Web interface edit records.

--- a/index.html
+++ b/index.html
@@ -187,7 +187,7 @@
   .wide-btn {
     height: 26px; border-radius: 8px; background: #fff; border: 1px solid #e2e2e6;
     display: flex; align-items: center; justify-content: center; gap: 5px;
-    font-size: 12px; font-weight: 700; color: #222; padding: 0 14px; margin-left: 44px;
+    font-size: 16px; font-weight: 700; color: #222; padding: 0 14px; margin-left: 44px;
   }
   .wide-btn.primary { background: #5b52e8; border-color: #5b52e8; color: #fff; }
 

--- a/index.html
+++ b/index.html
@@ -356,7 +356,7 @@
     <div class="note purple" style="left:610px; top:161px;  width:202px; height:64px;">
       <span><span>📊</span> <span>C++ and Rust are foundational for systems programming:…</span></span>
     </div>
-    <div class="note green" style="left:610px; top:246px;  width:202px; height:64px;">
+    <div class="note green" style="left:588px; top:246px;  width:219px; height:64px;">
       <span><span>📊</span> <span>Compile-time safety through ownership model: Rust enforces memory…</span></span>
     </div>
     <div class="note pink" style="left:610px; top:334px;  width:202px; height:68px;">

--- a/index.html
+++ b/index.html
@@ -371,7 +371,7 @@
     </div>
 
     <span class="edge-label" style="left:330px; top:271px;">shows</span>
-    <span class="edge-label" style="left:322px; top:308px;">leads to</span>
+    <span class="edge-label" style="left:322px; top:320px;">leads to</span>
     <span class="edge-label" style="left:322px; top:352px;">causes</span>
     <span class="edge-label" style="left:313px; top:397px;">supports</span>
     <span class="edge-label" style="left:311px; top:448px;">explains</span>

==

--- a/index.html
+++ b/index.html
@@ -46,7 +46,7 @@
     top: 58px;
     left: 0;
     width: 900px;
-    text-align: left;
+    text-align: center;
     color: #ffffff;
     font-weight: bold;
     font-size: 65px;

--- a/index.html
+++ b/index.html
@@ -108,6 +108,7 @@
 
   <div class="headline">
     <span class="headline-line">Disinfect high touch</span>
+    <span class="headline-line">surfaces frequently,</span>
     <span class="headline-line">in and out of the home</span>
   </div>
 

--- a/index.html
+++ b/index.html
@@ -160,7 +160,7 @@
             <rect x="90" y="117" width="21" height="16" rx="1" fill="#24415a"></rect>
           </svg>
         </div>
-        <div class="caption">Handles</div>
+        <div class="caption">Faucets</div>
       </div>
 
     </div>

==

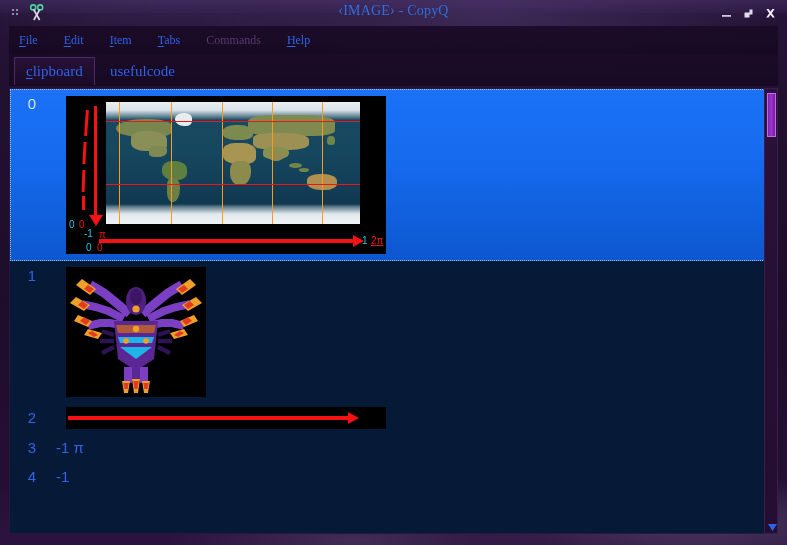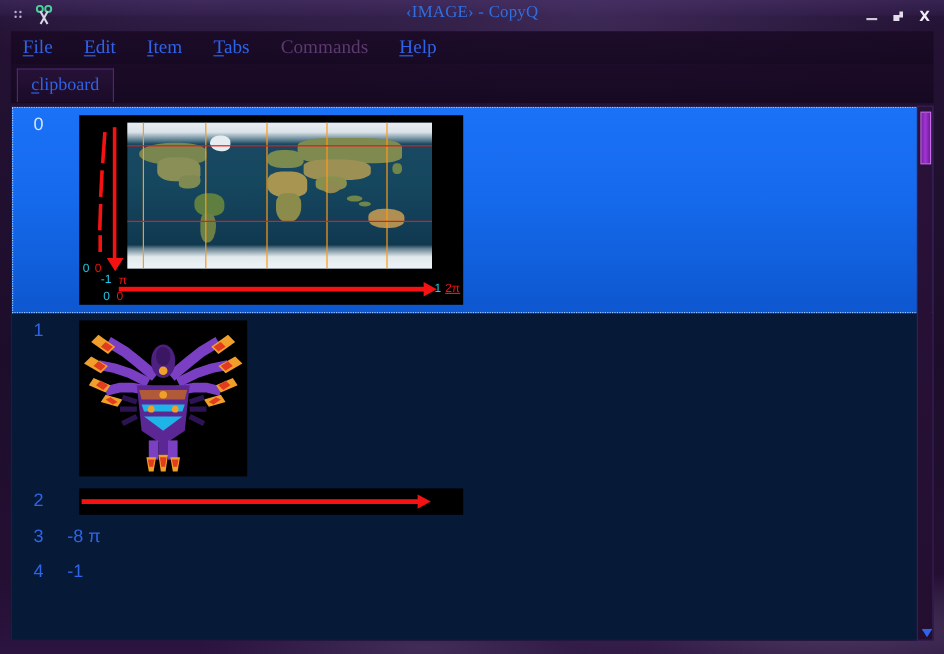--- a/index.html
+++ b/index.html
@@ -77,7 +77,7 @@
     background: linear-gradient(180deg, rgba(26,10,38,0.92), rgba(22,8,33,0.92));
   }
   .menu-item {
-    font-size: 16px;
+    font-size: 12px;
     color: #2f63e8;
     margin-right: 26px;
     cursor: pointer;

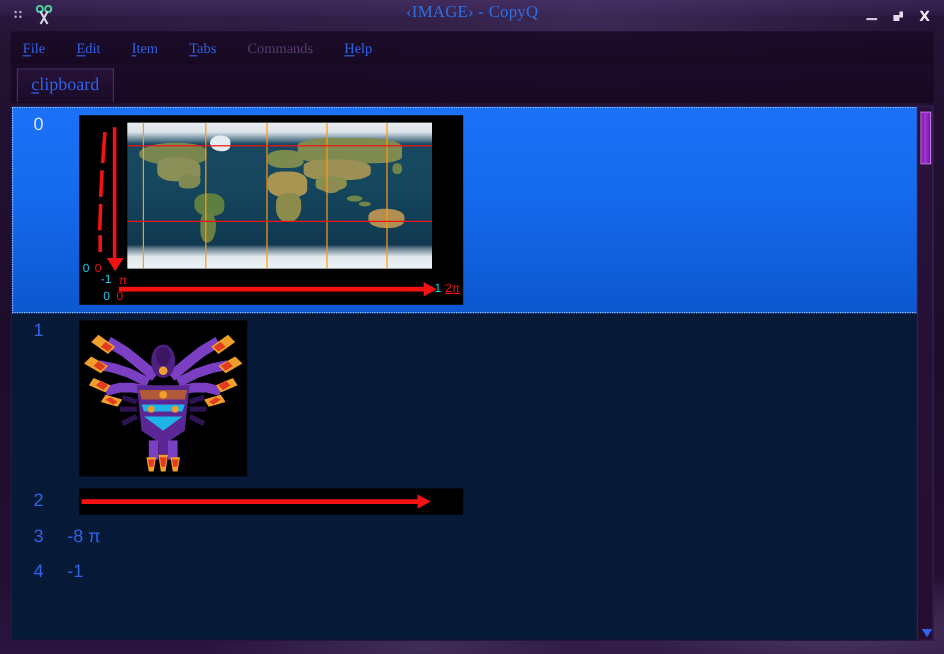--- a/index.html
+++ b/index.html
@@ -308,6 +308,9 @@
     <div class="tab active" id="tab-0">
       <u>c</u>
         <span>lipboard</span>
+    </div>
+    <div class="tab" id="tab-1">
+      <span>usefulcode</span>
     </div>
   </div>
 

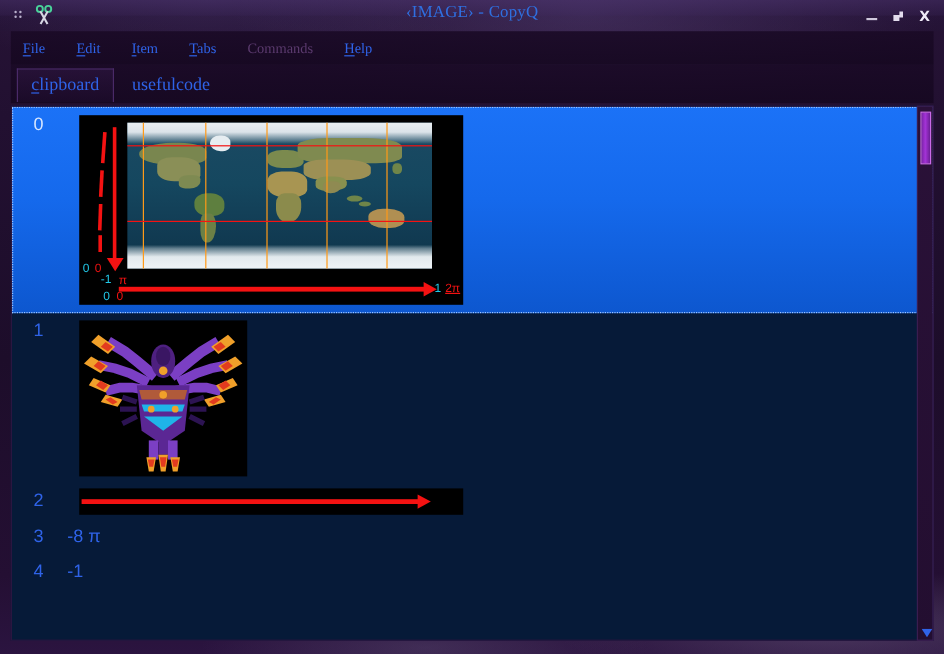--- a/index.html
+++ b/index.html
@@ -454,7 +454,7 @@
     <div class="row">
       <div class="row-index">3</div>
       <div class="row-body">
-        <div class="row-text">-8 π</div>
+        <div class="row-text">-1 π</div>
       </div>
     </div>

TASK ITEM. Check every line above for the string "margin" and copy those that have it.

RESPONSE TO THE EXERCISE.
-    font-size: 12px; font-weight: 700; color: #222; padding: 0 14px; margin-left: 44px;
+    font-size: 16px; font-weight: 700; color: #222; padding: 0 14px; margin-left: 44px;
     margin-right: 26px;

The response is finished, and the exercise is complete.